Of course, sometimes there is Truth in Television: Bunnies and Burrows, Castles and Crusades, Mutants and Masterminds, Villains and Vigilantes, Tunnels and Trolls... all paying homage to the mother of them all, Dungeons & Dragons. In real life, the Added Alliterative Appeal is optional but common.
(Note: Pride and Prejudice and Sense and Sensibility are aversions of this trope, being Jane Austen novels that predate tabletop RPGs.)
Compare The Noun and the Noun.
Real-World Examples
Tabletop Games
As mentioned above, the Ur Example is Dungeons & Dragons. Other examples include:
- Axis & Allies, the most famous World War II wargame franchise of them all.
- Bunnies & Burrows, where the player-characters are rabbits and hares.
- Castles & Crusades
- Catacombs and Caverns was one of the earliest D&D variants (1976).
- Chivalry & Sorcery
- The superhero RPG Mutants & Masterminds.
- And the supplements for different comic book genres: Wizards & Warlocks (sword'n'sorcery comics) and Mecha & Manga (guess).
- The (unnecessarily complex, at least for this first-edition AD&D veteran) Powers & Perils fantasy role-playing game, published by Avalon Hill, if you can believe it.
- Starships & Spacemen
- Two different games called Swords & Sorcery; one by SPI, one by White Wolf.
- More creatively named Astonishing Swordsmen & Sorcerers of Hyperborea
- Tunnels & Trolls
- Villains and Vigilantes, one of the oldest superhero RPGs (and one that dares to be different by using the word "and" instead of an ampersand).
- Hellcats and Hockeysticks, "A Role-Playing Game of chaos, anarchy, and decidedly unladylike bahaviour". (Presumably, either they chose not to or they could not get a license for St Trinian's.)
- Steel & Flame
- Spitfire & Straightlace
- Blasters and Bulkheads
Video Games
- The computer RPG Might and Magic
- Sword & Sworcery[sic] by Superbrothers
- Two unrelated video games titled Swords & Serpents: one by Imagic for the Intellivision, another by Interplay for the Nintendo Entertainment System.
- Wizards & Warriors, a trilogy of video games developed by Rareware for the NES.
- Another Wizards & Warriors, developed by David W. Bradley for the PC in the style of his earlier Wizardry games.
Fictional Examples
Comic Books
- Wizards & Warriors (not one of the real ones listed above), in DC Comics' Robin.
Comedy
- Firesign Theatre: Ah, I don't wanna play Dungeons & Vikings!
Fanfic
- Ogres and Oubliettes, set in a My Little Pony universe.
- Cities & Cyclists, an RPG played in the Rosario + Vampire/Ranma ½ crossover fic Big Human on Campus: After School.

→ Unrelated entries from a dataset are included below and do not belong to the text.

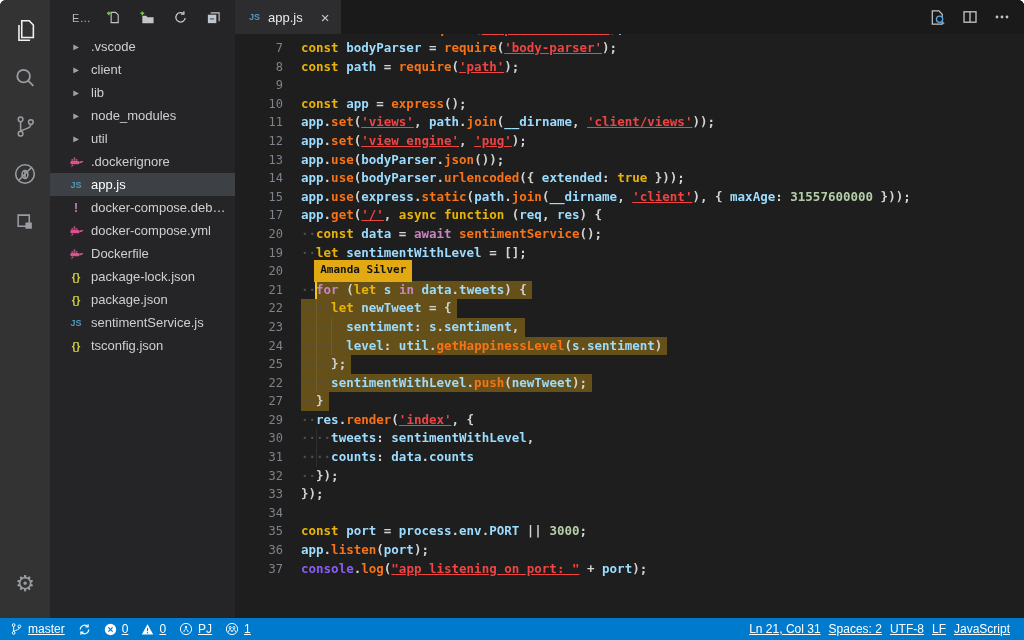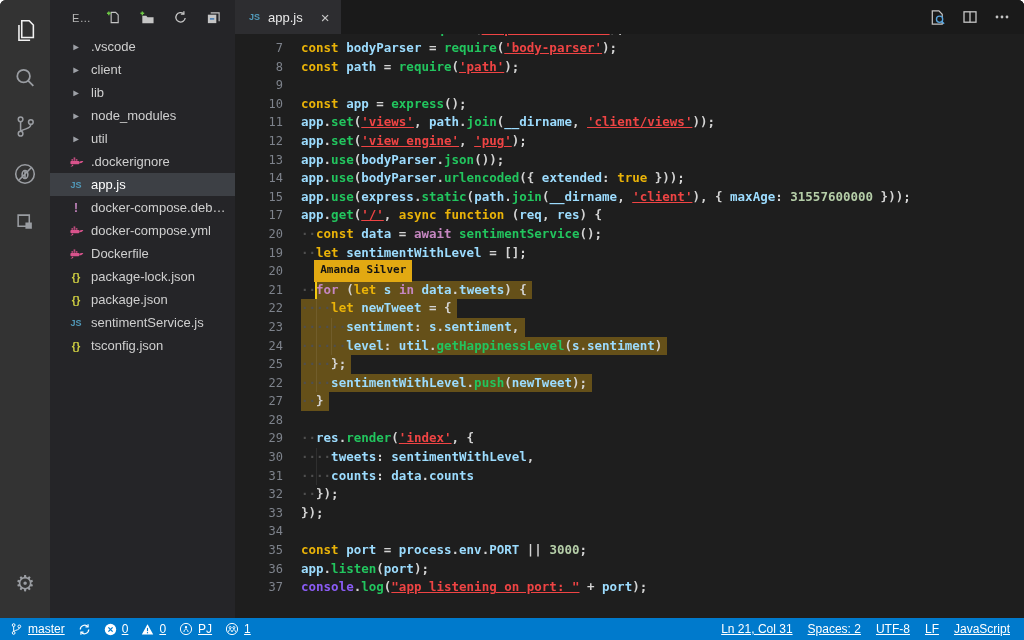"require" .f { color: #22c55e -> #f97316 }
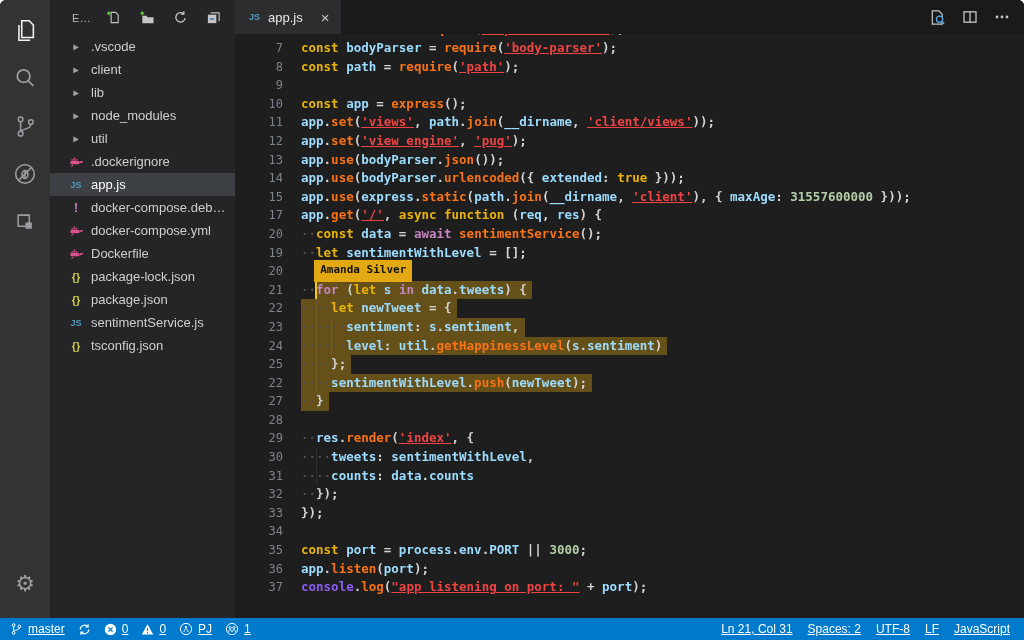"28" div.cl { html: <div> <span>28</span> <span></span> </div> -> none }
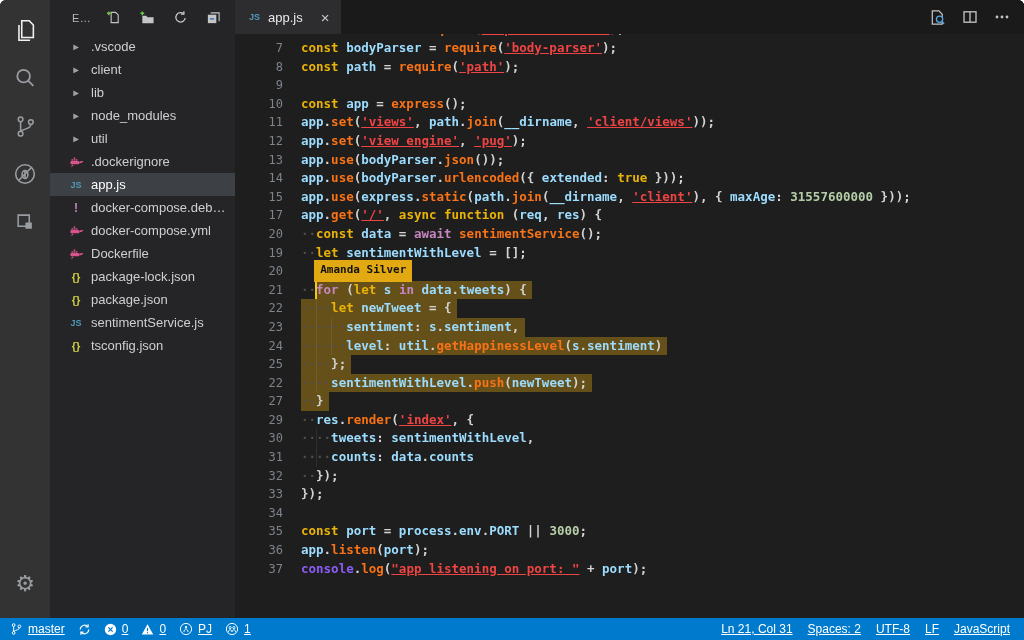"Ln 21, Col 31" .st-right { gap: 15px -> 8px }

The monsters try playing perfectly ordinary human beings going about their daily lives. It goes hilariously wrong.
Film
- A sketch in The Onion Movie featured the game Wizards & Warbeasts.
Literature
- Rona Jaffe's Mazes and Monsters.
- Neal Stephenson's The Big U explicitly compares the LARP Sewers and Serpents, played by characters in the novel, to Dungeons and Dragons.
- Esther Friesner's fantasy novel Majyk by Hook or Crook has a brief mention of a game called Palaces & Puppies.
Live-Action TV
- A fictional roleplaying game/laser tag hybrid called Aliens & Asteroids appeared in an episode of War of the Worlds
- Another Wizards & Warriors, in an episode of Quantum Leap.
- Yet another Wizards & Warriors was a summer replacement TV series in the early 80s. It parodied many themes and tropes from fantasy stories and FRP games. One episode even featured the hero gathering a "Dungeons and Dragons"-style party of specialists to go on a quest.
Newspaper Comics
- FoxTrot had a series of strips where Jason and Marcus were playing Houses & Humans, which is pretty much what it sounds like.
Tabletop Games
- The Dungeon Master's Guide for Advanced Dungeons & Dragons actually parodied itself, with an insert cartoon showing several fantasy characters playing a "mundane life" RPG titled Papers & Paychecks.
"We're pretending we are workers and students in an industrialized and technological society."
- Robot Chicken had a similar parody in one of its small in-between scenes.
- One college comedy magazine in the US had another "mundane life" RPG called Driveways and Desk Jobs.
- Kingdom of Loathing has "Cubicles and Conference Calls".
- In Werewolf: The Apocalypse, one rival to Black Dog Games' Talespinner system and World of Shadow setting (a Self-Parody of The World of Darkness) was the venerable Labyrinths & Lamiae, formerly owned by LSD Inc, and later by Magicians of the Bay.
- Black Dog themselves produced Axes and Arcana, parodying White Wolf's Swords & Sorcery.
Video Games
- "Grottos and Gremlins" from the video game Bully.
- In Spellcasting 101: Sorcerers Get All The Girls, a group of students at Sorcerer University is always playing "Malls & Muggers".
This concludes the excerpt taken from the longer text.